The ``fast_histogram`` module then provides two functions:
``histogram1d`` and ``histogram2d``:

.. code:: python

from fast_histogram import histogram1d, histogram2d

Example
-------

Here's an example of binning 10 million points into a regular 2D
histogram:

.. code:: python

In [1]: import numpy as np

In [2]: x = np.random.random(10_000_000)

In [3]: y = np.random.random(10_000_000)

In [4]: %timeit _ = np.histogram2d(x, y, range=[[-1, 2], [-2, 4]], bins=30)
935 ms ± 58.4 ms per loop (mean ± std. dev. of 7 runs, 1 loop each)

In [5]: from fast_histogram import histogram2d

In [6]: %timeit _ = histogram2d(x, y, range=[[-1, 2], [-2, 4]], bins=30)
40.2 ms ± 624 µs per loop (mean ± std. dev. of 7 runs, 10 loops each)

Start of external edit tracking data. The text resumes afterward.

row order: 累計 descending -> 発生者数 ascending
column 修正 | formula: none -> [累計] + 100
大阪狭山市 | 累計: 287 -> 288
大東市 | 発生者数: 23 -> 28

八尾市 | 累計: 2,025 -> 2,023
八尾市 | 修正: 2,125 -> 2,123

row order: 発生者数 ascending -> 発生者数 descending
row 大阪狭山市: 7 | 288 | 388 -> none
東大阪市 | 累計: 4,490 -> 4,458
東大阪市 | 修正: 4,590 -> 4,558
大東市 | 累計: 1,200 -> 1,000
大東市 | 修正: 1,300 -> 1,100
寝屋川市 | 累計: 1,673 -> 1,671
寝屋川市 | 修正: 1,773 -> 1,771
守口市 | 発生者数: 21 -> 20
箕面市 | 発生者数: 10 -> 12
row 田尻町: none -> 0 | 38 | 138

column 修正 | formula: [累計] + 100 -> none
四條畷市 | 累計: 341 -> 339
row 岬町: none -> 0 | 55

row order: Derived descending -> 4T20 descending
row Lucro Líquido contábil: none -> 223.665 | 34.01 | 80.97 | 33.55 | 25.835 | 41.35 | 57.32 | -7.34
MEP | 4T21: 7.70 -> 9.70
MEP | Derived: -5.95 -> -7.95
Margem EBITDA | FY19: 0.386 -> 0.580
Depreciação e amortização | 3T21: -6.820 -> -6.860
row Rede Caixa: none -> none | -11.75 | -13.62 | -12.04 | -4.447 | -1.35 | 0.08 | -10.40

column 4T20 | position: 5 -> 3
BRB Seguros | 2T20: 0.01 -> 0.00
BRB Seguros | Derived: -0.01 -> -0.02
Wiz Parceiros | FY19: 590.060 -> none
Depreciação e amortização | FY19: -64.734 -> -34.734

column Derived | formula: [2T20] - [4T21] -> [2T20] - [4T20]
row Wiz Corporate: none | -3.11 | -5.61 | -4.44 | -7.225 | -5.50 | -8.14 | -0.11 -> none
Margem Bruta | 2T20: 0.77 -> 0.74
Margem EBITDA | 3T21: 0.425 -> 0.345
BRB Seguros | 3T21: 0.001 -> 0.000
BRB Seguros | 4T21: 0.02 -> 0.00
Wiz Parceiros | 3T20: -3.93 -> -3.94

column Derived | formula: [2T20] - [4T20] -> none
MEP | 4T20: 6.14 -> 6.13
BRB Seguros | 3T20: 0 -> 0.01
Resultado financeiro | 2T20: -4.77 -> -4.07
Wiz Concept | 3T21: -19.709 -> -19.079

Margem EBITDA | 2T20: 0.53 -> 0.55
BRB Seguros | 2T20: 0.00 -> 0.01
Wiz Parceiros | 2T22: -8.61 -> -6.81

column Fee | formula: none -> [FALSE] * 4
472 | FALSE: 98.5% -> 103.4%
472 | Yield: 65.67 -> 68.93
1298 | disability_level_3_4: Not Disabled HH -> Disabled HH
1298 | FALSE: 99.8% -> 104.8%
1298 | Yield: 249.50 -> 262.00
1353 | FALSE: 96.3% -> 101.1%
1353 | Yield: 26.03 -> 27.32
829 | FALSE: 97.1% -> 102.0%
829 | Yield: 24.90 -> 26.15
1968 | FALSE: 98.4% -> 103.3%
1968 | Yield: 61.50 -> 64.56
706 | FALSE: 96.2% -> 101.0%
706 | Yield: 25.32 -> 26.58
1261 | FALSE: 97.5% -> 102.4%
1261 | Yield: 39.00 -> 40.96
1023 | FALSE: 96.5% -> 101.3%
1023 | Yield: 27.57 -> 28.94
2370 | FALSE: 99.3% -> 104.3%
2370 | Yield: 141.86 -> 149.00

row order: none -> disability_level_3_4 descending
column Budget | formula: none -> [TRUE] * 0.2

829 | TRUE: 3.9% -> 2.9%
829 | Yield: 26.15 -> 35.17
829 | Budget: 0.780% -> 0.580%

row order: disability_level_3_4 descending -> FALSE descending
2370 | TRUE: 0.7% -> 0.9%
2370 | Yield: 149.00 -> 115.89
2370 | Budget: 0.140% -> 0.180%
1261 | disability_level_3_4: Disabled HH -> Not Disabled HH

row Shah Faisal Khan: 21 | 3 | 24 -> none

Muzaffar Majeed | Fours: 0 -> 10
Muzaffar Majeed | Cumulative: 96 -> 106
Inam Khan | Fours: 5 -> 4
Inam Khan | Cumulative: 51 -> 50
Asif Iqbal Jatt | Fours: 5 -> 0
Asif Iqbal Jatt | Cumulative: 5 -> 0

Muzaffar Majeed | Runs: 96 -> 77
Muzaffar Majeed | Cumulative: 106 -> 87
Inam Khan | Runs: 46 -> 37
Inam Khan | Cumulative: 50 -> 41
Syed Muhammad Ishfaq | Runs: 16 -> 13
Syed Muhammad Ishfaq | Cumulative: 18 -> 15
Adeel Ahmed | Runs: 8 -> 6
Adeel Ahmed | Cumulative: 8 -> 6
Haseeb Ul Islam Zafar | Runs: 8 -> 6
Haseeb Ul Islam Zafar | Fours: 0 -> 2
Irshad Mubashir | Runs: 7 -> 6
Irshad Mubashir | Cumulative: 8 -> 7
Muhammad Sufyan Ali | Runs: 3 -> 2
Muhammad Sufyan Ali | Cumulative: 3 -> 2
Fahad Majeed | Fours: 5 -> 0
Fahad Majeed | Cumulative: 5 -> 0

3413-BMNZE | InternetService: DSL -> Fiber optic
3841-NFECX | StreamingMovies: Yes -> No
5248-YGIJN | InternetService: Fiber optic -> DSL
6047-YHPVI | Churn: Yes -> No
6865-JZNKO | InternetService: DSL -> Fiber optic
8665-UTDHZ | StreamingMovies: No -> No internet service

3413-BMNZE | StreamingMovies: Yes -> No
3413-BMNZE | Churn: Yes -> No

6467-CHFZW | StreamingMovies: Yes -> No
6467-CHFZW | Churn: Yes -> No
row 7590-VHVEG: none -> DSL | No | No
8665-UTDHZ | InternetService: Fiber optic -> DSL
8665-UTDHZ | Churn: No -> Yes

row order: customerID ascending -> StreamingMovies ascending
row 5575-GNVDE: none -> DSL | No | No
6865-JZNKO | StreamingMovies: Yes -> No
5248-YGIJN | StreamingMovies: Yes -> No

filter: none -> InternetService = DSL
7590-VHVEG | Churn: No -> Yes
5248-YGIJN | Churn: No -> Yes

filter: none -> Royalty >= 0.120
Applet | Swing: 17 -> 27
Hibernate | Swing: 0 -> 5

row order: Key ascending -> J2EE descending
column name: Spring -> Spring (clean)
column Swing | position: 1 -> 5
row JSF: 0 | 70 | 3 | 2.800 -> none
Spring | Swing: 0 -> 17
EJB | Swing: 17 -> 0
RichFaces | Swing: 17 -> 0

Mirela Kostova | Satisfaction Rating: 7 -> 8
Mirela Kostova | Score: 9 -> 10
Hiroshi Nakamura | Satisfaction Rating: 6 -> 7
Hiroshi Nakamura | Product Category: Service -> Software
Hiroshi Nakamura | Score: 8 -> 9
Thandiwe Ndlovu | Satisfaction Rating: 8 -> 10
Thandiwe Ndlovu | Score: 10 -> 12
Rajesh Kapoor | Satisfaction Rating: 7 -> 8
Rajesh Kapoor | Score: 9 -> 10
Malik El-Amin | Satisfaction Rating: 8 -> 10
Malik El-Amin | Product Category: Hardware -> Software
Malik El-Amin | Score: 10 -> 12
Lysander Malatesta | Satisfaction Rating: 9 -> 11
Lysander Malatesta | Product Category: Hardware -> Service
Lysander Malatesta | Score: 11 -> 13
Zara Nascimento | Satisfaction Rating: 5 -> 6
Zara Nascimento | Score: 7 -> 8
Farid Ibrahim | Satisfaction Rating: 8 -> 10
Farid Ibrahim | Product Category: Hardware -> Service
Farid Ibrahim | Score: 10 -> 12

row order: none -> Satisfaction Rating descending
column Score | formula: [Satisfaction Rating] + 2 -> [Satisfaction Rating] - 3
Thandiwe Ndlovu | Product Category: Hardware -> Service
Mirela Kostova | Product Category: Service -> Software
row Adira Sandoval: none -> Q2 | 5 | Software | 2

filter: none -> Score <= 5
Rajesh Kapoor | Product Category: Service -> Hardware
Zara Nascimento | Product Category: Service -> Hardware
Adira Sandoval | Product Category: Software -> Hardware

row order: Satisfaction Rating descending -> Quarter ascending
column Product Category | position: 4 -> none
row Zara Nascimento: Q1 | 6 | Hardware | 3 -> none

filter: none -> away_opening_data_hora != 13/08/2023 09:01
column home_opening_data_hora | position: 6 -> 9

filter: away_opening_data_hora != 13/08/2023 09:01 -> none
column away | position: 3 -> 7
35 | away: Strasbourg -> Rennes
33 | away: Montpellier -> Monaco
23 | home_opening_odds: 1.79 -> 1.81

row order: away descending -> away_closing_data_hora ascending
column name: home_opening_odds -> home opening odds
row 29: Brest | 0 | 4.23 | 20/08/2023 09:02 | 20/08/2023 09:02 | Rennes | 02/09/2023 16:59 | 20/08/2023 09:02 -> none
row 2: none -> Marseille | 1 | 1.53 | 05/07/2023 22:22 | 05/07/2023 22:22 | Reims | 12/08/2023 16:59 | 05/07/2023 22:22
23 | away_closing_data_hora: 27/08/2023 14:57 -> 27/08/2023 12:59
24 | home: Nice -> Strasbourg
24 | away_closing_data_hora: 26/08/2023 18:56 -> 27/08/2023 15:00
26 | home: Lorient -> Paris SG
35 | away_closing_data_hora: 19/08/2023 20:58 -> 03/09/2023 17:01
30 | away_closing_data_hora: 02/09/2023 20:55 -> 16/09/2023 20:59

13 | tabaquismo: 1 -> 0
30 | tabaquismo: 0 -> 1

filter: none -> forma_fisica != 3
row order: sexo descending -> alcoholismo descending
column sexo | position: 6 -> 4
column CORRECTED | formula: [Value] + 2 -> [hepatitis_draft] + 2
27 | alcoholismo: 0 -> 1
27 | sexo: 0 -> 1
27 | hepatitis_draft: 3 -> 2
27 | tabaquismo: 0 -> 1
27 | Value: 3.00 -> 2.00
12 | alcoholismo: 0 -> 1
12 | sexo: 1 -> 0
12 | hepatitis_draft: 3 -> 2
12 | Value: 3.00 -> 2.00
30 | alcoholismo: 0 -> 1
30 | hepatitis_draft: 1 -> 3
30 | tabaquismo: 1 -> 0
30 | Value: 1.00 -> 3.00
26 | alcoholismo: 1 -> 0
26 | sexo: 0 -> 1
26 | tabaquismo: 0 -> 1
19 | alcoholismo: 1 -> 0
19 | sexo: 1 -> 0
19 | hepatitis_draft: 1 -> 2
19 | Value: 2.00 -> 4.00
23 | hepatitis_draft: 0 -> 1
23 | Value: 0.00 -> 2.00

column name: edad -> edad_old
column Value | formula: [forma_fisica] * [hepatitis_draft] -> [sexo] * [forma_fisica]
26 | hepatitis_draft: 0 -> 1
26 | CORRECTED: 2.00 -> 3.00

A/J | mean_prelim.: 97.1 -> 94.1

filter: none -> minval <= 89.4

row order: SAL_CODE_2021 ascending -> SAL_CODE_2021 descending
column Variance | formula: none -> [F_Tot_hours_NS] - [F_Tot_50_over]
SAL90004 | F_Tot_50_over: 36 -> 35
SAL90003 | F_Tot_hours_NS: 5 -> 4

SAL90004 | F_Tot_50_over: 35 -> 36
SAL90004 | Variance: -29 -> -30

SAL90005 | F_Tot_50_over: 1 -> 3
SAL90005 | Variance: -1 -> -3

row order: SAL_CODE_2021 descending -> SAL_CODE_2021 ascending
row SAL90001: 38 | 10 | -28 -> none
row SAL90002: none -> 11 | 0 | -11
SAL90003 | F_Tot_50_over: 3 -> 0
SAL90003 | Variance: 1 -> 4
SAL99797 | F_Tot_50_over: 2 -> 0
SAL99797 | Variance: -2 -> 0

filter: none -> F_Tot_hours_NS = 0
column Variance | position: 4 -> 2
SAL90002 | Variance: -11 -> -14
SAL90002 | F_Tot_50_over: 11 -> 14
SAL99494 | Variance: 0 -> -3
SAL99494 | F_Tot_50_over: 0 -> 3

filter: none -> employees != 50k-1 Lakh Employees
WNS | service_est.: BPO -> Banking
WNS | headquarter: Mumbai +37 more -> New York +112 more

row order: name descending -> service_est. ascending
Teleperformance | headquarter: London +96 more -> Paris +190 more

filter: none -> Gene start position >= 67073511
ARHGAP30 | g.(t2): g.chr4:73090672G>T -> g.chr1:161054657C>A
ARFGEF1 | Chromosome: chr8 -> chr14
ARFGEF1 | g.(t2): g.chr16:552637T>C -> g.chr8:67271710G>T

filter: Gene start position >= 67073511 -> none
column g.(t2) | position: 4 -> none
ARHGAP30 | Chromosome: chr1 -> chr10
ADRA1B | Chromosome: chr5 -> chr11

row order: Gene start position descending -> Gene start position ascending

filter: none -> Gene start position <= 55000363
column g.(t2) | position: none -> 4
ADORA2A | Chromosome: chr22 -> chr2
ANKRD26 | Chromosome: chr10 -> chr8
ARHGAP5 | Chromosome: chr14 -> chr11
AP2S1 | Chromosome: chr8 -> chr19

The version here is over 20 times faster! The following plot shows the
speedup as a function of array size for the bin parameters shown above:

.. figure:: https://github.com/astrofrog/fast-histogram/raw/master/speedup_compared.png
:alt: Comparison of performance between Numpy and fast-histogram

as well as results for the 1D case, also with 30 bins. The speedup for
the 2D case is consistently between 20-25x, and for the 1D case goes
from 15x for small arrays to around 7x for large arrays.

Q&A
---

Doesn't package X already do this, but better?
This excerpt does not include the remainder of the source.